Context rot is a phenomenon where large language models become measurably less effective as the amount of text in their context window increases. Even when information is present in the prompt, models struggle to find and use it reliably as the surrounding context grows. The term was coined in 2025 following research that demonstrated consistent, predictable performance degradation with increasing input length across leading models.
The degradation follows specific patterns. When context exceeds roughly 50% of the window capacity, models begin favoring recent tokens over earlier ones, with information in the middle of long prompts being most likely to be lost - a pattern sometimes called the "lost in the middle" effect. Adobe researchers demonstrated this with advanced needle-in-a-haystack tests where accuracy dropped dramatically in larger contexts, even though the information was explicitly present. Lower semantic similarity between the target information and the query accelerates the degradation further.

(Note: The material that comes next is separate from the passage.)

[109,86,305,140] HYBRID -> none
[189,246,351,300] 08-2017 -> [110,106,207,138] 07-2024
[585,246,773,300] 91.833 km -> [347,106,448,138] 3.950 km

Context rot has significant practical implications for retrieval-augmented generation systems and AI agents that accumulate long conversation histories. Solutions being explored include recursive language models (RLMs) that compress and fold context hierarchically rather than processing it as a flat sequence, context engineering techniques that strategically organize information within the prompt, and retrieval strategies that minimize unnecessary context. The recursive language model approach, introduced by Alex Zhang in late 2025, has shown that a smaller model with recursive context folding can outperform larger models on long-context benchmarks while costing less per query.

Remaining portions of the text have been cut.